[RECORDS SUPPLIED]

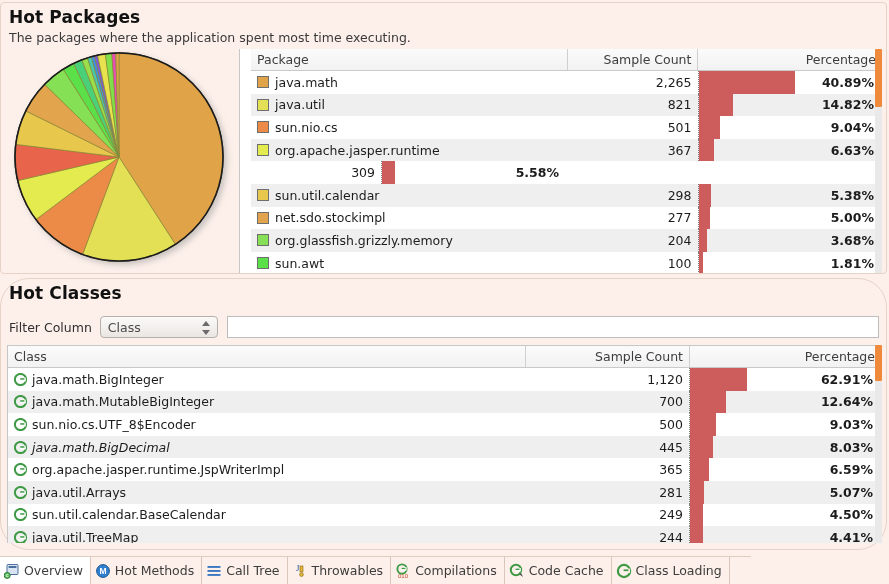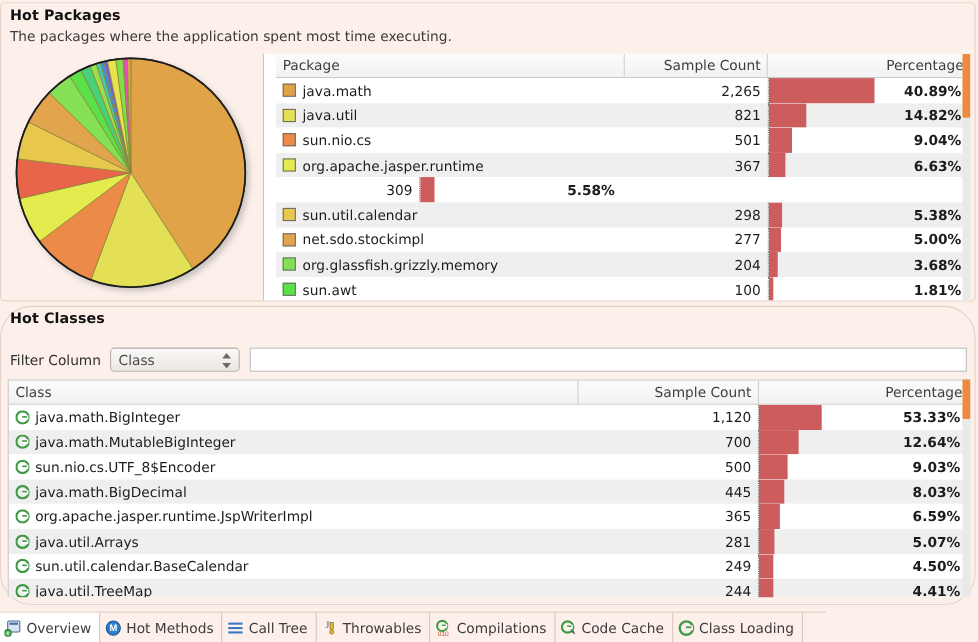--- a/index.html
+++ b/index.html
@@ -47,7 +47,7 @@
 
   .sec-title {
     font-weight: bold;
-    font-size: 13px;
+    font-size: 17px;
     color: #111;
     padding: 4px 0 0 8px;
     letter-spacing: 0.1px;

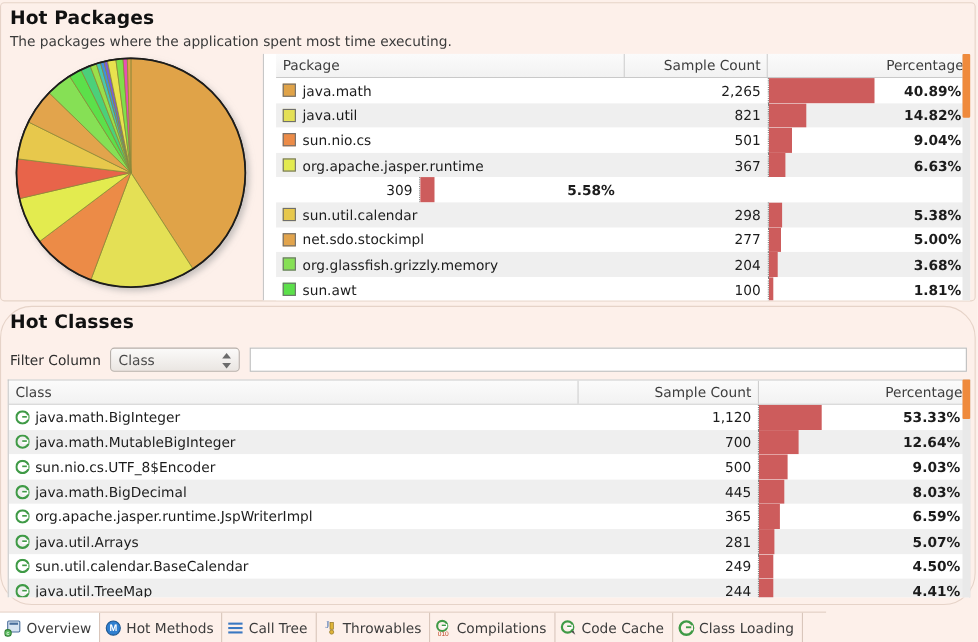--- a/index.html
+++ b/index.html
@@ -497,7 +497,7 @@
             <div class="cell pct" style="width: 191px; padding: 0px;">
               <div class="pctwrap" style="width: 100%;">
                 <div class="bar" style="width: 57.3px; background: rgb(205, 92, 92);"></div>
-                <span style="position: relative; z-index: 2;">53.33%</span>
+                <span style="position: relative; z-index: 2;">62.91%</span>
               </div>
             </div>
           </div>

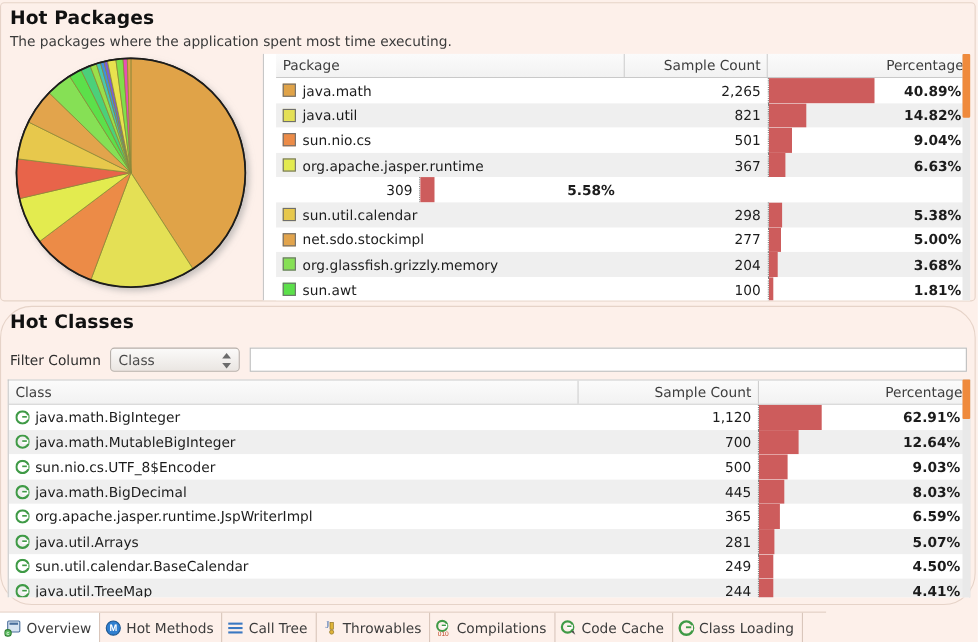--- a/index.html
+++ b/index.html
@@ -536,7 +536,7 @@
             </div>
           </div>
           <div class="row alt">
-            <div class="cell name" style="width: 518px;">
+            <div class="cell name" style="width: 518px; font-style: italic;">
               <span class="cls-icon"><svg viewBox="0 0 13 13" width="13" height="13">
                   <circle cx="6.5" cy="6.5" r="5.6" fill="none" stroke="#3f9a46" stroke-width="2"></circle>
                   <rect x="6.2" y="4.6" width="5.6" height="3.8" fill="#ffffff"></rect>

[/RECORDS SUPPLIED]
[RECORDS SUPPLIED]

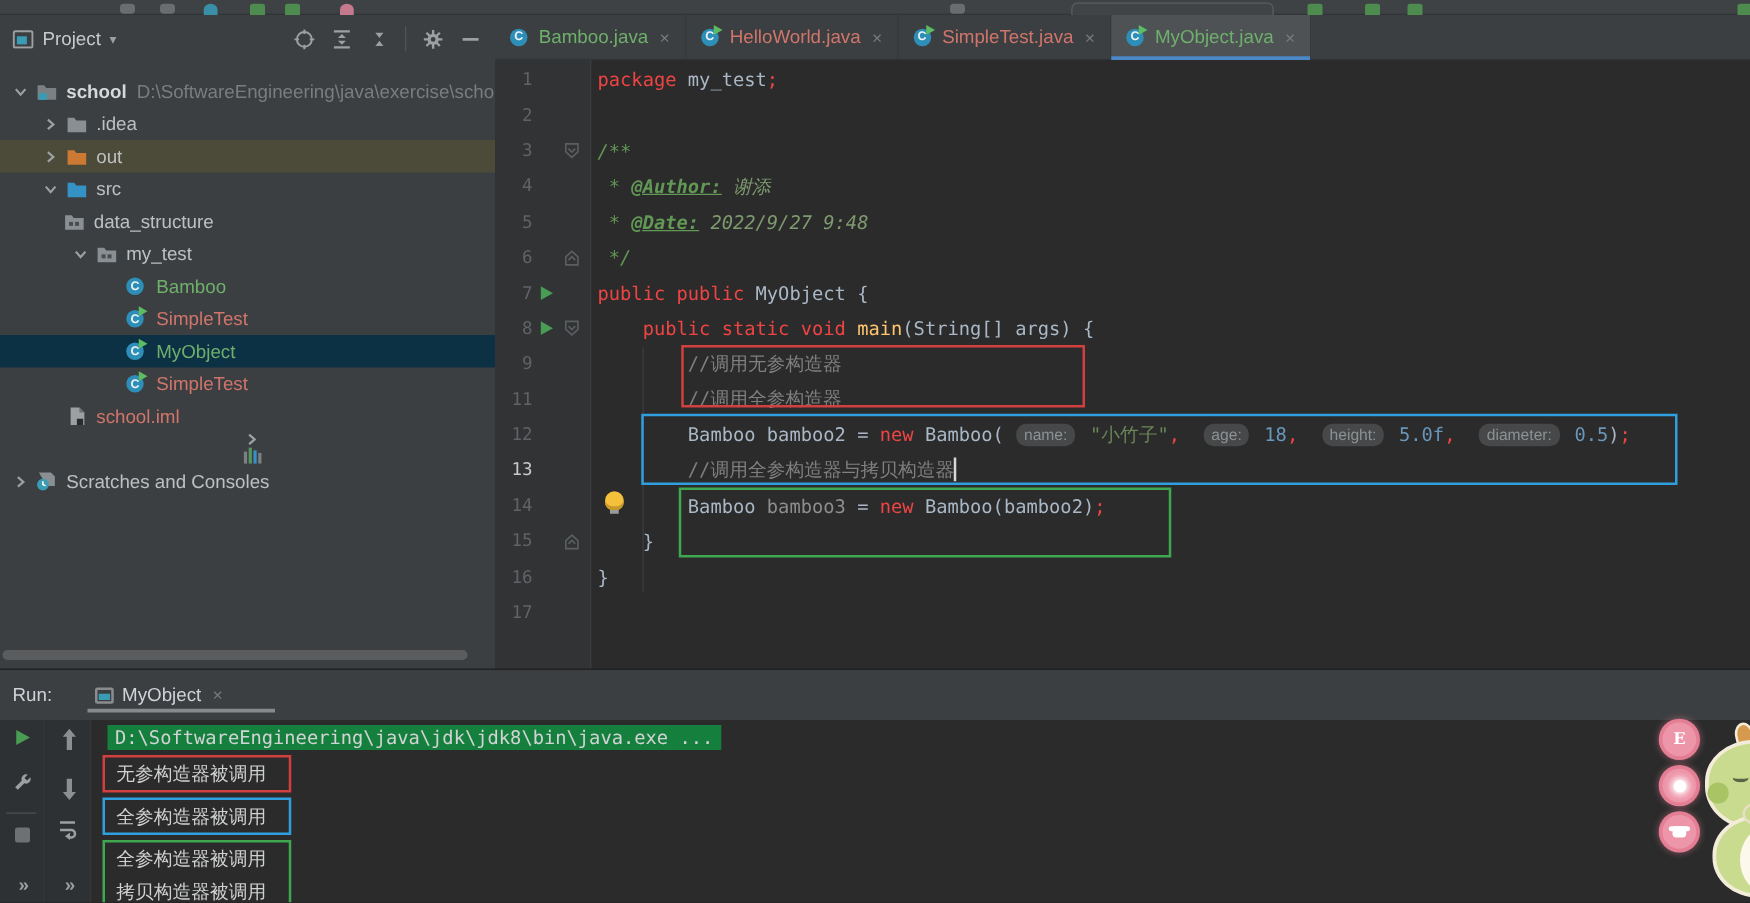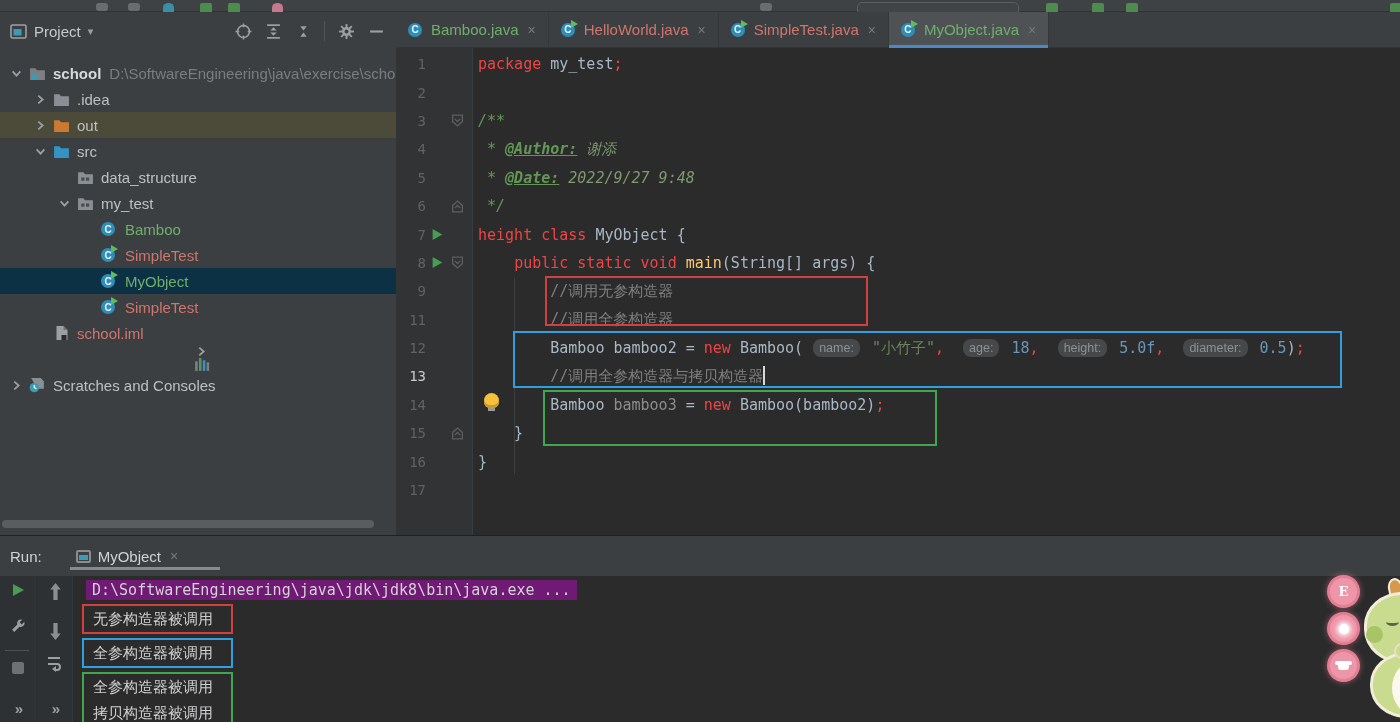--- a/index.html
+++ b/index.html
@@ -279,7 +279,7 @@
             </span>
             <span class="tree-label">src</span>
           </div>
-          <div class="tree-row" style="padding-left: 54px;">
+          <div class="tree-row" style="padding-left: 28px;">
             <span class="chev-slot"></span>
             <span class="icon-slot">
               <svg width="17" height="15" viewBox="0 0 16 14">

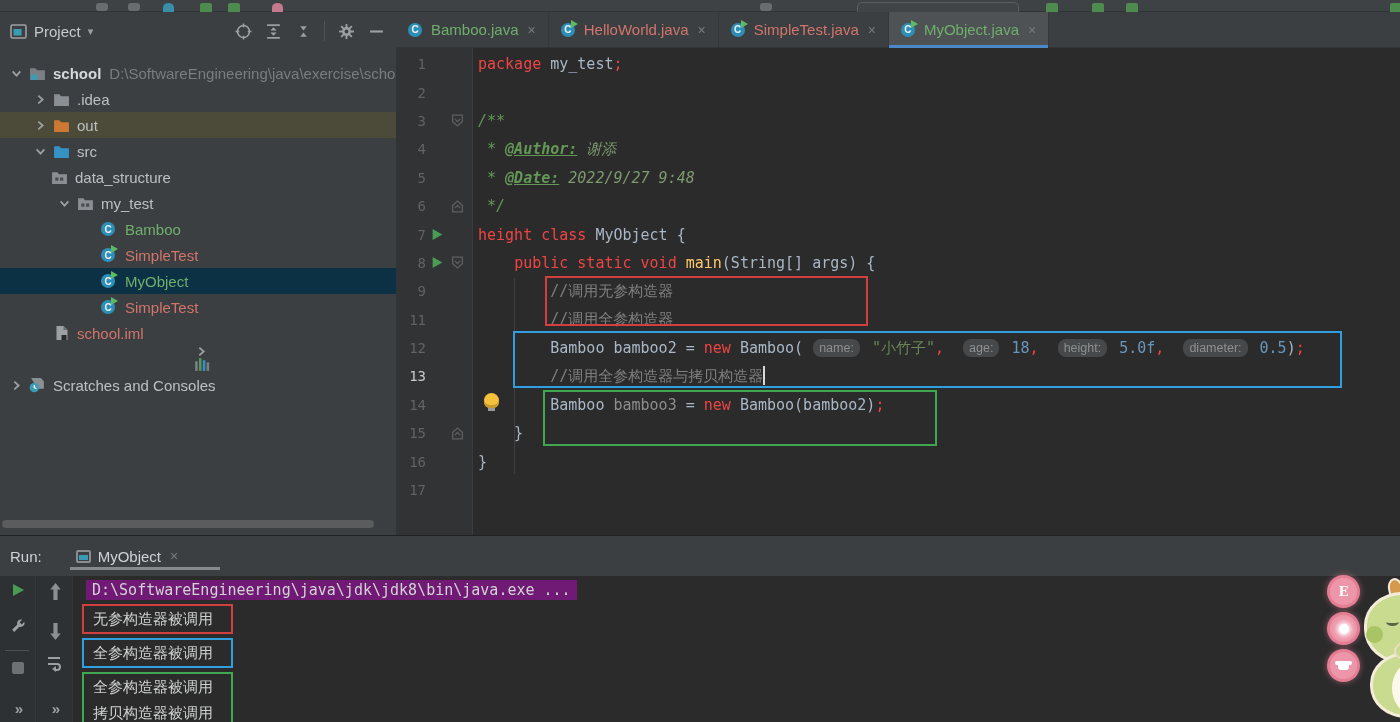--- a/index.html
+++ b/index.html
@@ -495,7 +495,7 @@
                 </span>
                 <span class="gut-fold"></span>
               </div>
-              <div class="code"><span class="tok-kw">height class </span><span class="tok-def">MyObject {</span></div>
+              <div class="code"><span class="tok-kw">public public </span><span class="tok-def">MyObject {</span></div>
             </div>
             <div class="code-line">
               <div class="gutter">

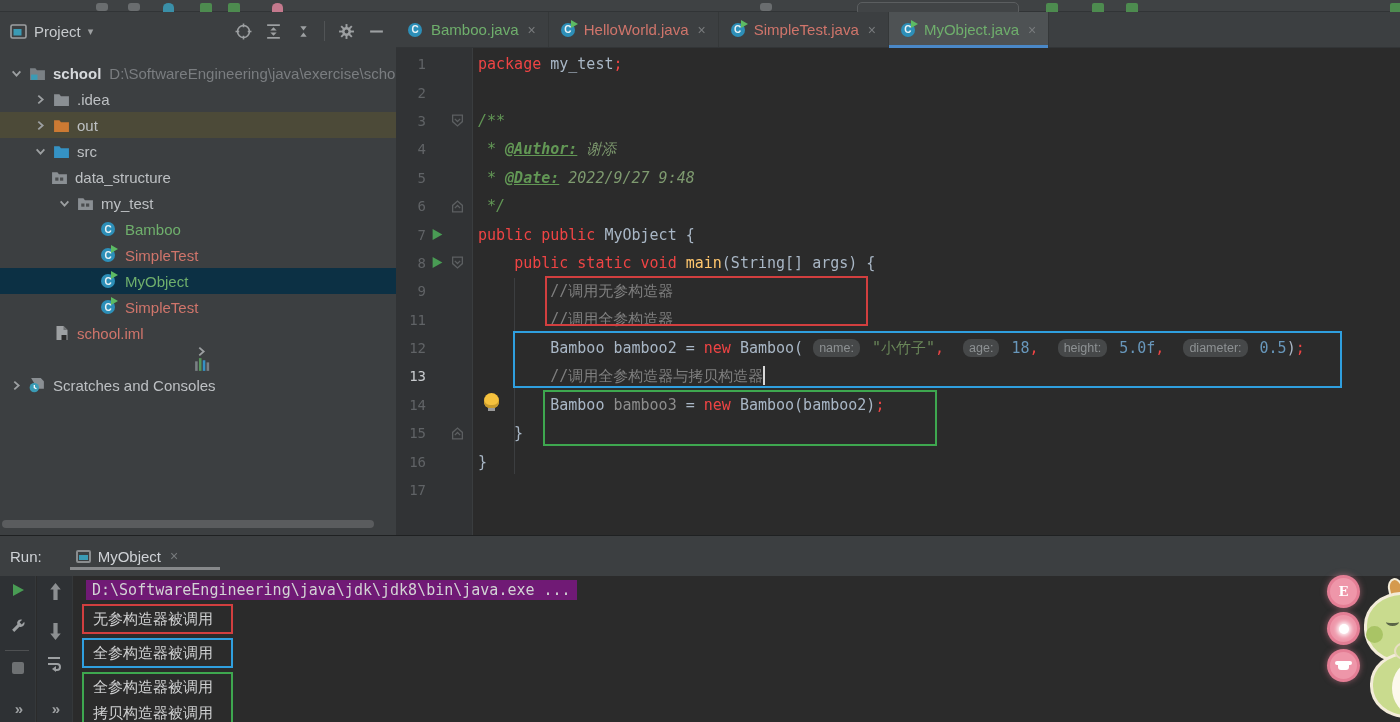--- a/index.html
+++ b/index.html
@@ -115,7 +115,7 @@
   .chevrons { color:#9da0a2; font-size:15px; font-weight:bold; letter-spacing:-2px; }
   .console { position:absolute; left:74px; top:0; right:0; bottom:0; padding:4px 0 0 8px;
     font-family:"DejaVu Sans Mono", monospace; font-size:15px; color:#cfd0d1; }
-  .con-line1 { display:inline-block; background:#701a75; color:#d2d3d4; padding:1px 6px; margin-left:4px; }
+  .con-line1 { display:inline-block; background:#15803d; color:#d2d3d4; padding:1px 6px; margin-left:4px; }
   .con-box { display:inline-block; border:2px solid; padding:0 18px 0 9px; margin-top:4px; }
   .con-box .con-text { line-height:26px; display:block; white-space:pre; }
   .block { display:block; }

[/RECORDS SUPPLIED]
[RECORDS SUPPLIED]

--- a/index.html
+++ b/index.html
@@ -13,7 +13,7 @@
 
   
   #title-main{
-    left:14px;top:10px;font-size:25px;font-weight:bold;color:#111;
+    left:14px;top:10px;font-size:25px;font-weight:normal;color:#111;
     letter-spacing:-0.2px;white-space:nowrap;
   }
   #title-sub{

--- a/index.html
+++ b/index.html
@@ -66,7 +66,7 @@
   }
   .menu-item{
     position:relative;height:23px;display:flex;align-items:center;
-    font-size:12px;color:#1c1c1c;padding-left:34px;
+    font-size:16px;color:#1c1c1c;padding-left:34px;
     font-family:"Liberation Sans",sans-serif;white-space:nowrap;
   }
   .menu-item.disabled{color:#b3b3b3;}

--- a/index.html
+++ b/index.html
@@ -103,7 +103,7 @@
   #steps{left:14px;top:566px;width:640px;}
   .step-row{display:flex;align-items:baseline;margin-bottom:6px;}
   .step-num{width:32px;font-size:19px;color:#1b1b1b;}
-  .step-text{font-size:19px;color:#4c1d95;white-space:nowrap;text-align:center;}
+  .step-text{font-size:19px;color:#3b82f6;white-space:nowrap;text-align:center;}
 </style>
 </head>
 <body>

[/RECORDS SUPPLIED]

TASK GOAL => Above are the entries. Quote exactly the lines from the one bearing "color:#9da0a2; font-size:15px; font-weight:bold;" through the one bearing "monospace; font-size:15px; color:#cfd0d1;".

WRITTEN ANSWER =>
   .chevrons { color:#9da0a2; font-size:15px; font-weight:bold; letter-spacing:-2px; }
   .console { position:absolute; left:74px; top:0; right:0; bottom:0; padding:4px 0 0 8px;
     font-family:"DejaVu Sans Mono", monospace; font-size:15px; color:#cfd0d1; }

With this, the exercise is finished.